Friday, April 13, 2012

Forgotten Books: Darker Than Amber - John D. MacDonald

I have to cheat a little bit this week. I was going to reread this book so I could write about it intelligently, but time and real life conspired against me. I mentioned it just the other day in my final Favorite Bookstores post, though, so it seemed appropriate for John D. MacDonald Week.

As I said earlier this week, I bought this book off the paperback spinner rack at Lester's Pharmacy, walked back across the highway and up the street to my parents' house, sat down on the porch, where I did a lot of my reading, and read this opening line: "We were about to give up and call it a night when somebody dropped the girl off the bridge."

How could I not keep reading after that? Years later I read an interview with MacDonald in which he said that opening was inspired by a pulp story that got right into the action with the opening line, "I dropped to one knee and fired twice" (probably a Race Williams story by Carroll John Daly). It sure worked for me, because I tore right through DARKER THAN AMBER, then went back to Lester's and bought A DEADLY SHADE OF GOLD. For a long time after that I grabbed every John D. MacDonald book I could find.

I never stole the line about somebody dropping a girl off a bridge, at least that I remember, but if you pick up a copy of LONGARM AND THE OWLHOOT'S GRAVEYARD, you'll see that the opening line is, "Longarm dropped to one knee and fired twice." I'm nothing if not shameless.

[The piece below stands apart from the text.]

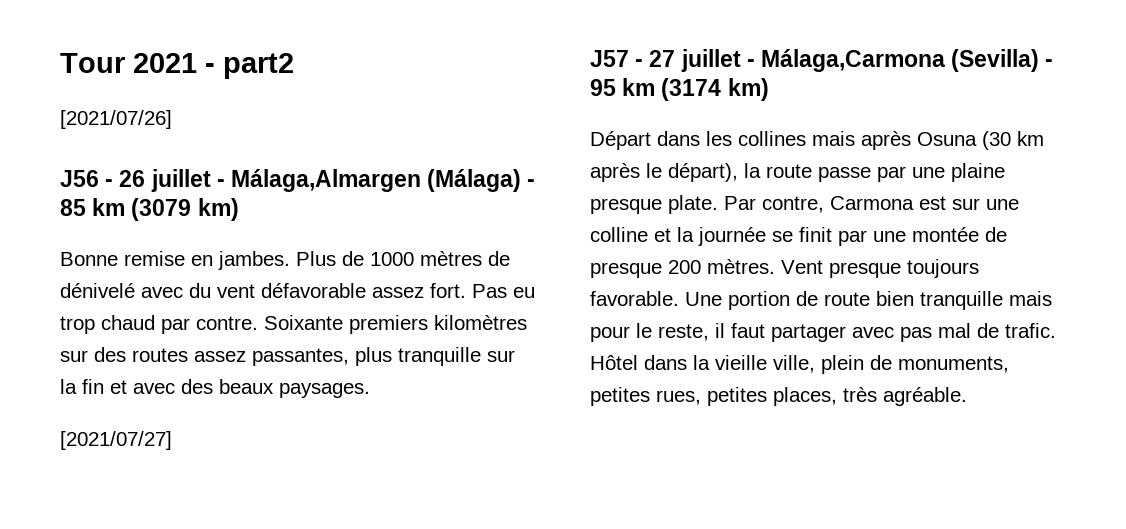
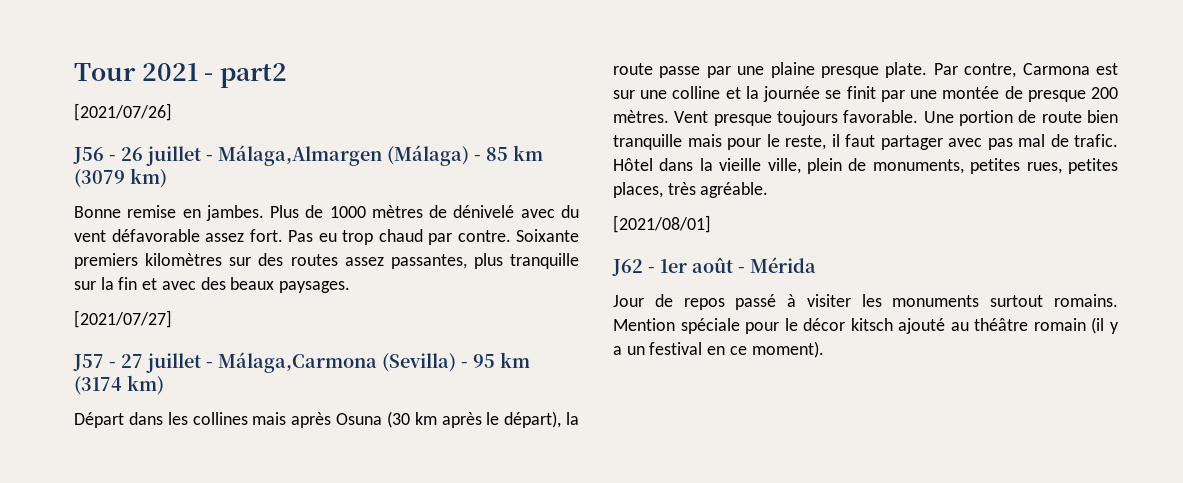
+ [2021/08/01]
+ J62 - 1er août - Mérida
+ Jour de repos passé à visiter les monuments surtout romains. Mention spéciale pour le décor kitsch ajouté au théâtre romain (il y a un festival en ce moment).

As further evidence of that, I've written an entire Forgotten Books post and said very little about the actual book. But I don't hesitate to recommend DARKER THAN AMBER. It made me a life-long John D. MacDonald fan.

11 comments:

Rick said...

I found one of the Travis McGee books after being discharged from the Air Force. I had a few months before starting school on the GI Bill and spent that summer reading all of them published to that time. With each new publication I snapped it up immediately and sat down to read it as soon as I got home. He was a great story teller and I thoroughly enjoyed every one of Travis' adventures. What a great character.

mybillcrider said...

That's my favorite opening line in all MacDonald's books.

Anonymous said...

Agreed. It was the first MacDonald I read too and a great one.

Jeff M.

wayne d. dundee said...

Funny how we so vividly remember our "first" book in what then becomes a favorite series. BRIGHT ORANGE FOR THE SHROUD was my first MacDonald/McGee and, while it didn't have as captivating an opening, it still hooked me into loving and devouring every McGee I could get my hands on after that.

Mark Terry said...

Is there a bad Travis McGee book? I don't think so, although old Trav sure seems sexist by today's modern standards, or mysognistic.

I could have sworn that first line was the first line from The Deep Blue Goodbye, but I don't suppose it matters. I remember the first line as well. The Green Ripper is one of my favorite McGees.

Adventuresfantastic said...

MacDonald was fantastic. I need to block time to go back and finish the McGee series. I'm about halfway through, reading them in order.

George said...

The first line in a novel is key element in whether the reader keeps on reading. JDM was a master of grabbing a reader and not letting them go.

Richard Heft said...

JDM once gave a semi-joking answer to the question "how do you handle a passage of description in a story?" with "I kicked open the thick mahogany doors to the library and shot the fat man in the face. He slammed back into a complete set of Dickens, cracked his dead skull against the french doors, slid slowly down the plush velvet curtains and landed on the parquet floor in a puddle of his own blood." Or something like that, I'm writing from memory.

Charles R. Rutledge said...

I've quoted that line many times when people ask me what my favorite opening line from a book is. My first MacDonald was A Tan and Sandy Silence, and I did the exact same thing as many of you and read the others just as fast as I could get my hands on them.

Anonymous said...

My first was A Tan and Sandy Silence as well, but after just one other, I went back to the beginning and bought and read most of them. They were readily available in paperback then, and I wish I had bought the whole set, but I didn't have the money, of course. Darker Than Amber is the next book in my re-reading of the series, and the reminder of that opener has me eager to take it off the shelf.

RJR said...

My first was ONE YELLOW FEARFUL EYE. And in a Gunsmith I once used the opening line "Her name was Lola, she was a showgirl."